Scan the entries for lines with the word "https", then copy those lines.

- Revision comparison data
»»

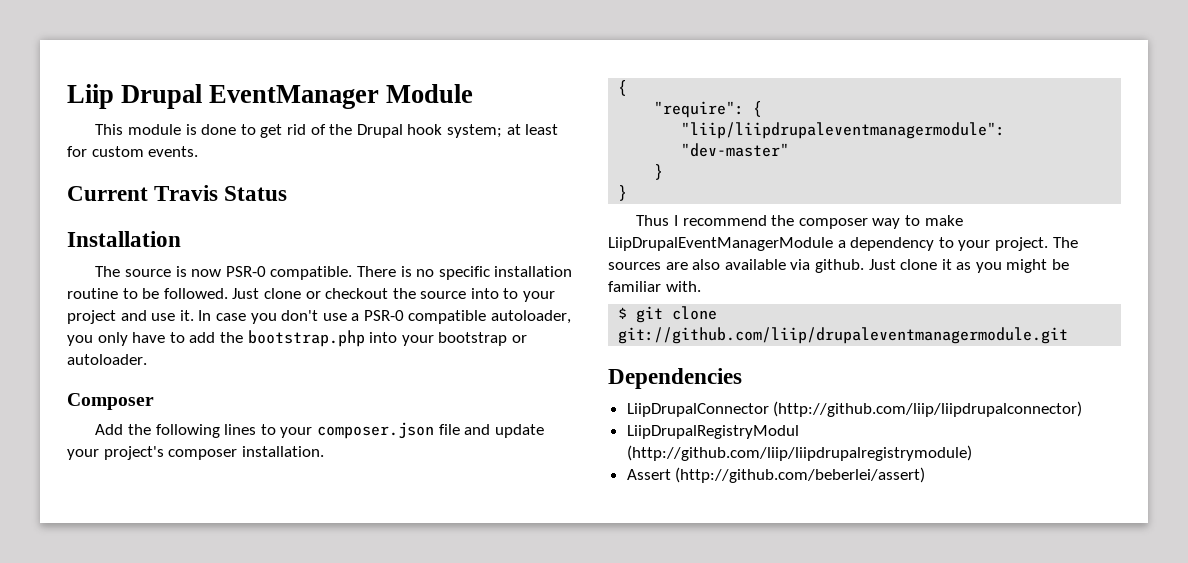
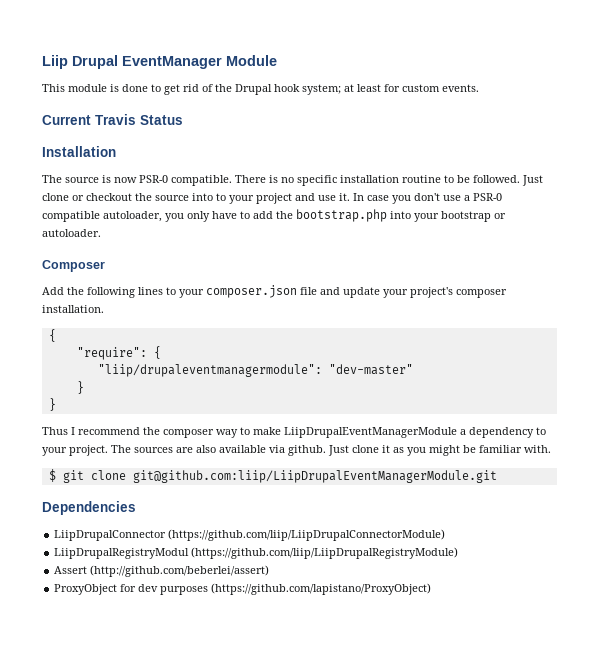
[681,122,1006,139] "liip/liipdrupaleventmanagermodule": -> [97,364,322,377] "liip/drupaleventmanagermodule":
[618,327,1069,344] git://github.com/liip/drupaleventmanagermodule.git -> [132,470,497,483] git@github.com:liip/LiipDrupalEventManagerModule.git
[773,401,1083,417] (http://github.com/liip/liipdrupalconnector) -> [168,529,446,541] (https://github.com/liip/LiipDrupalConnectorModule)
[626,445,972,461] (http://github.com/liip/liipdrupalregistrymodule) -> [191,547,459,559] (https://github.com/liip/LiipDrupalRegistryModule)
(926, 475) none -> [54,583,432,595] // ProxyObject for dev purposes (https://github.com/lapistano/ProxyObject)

««

- ANSWER TO THIS TASK
[773,401,1083,417] (http://github.com/liip/liipdrupalconnector) -> [168,529,446,541] (https://github.com/liip/LiipDrupalConnectorModule)
[626,445,972,461] (http://github.com/liip/liipdrupalregistrymodule) -> [191,547,459,559] (https://github.com/liip/LiipDrupalRegistryModule)
(926, 475) none -> [54,583,432,595] // ProxyObject for dev purposes (https://github.com/lapistano/ProxyObject)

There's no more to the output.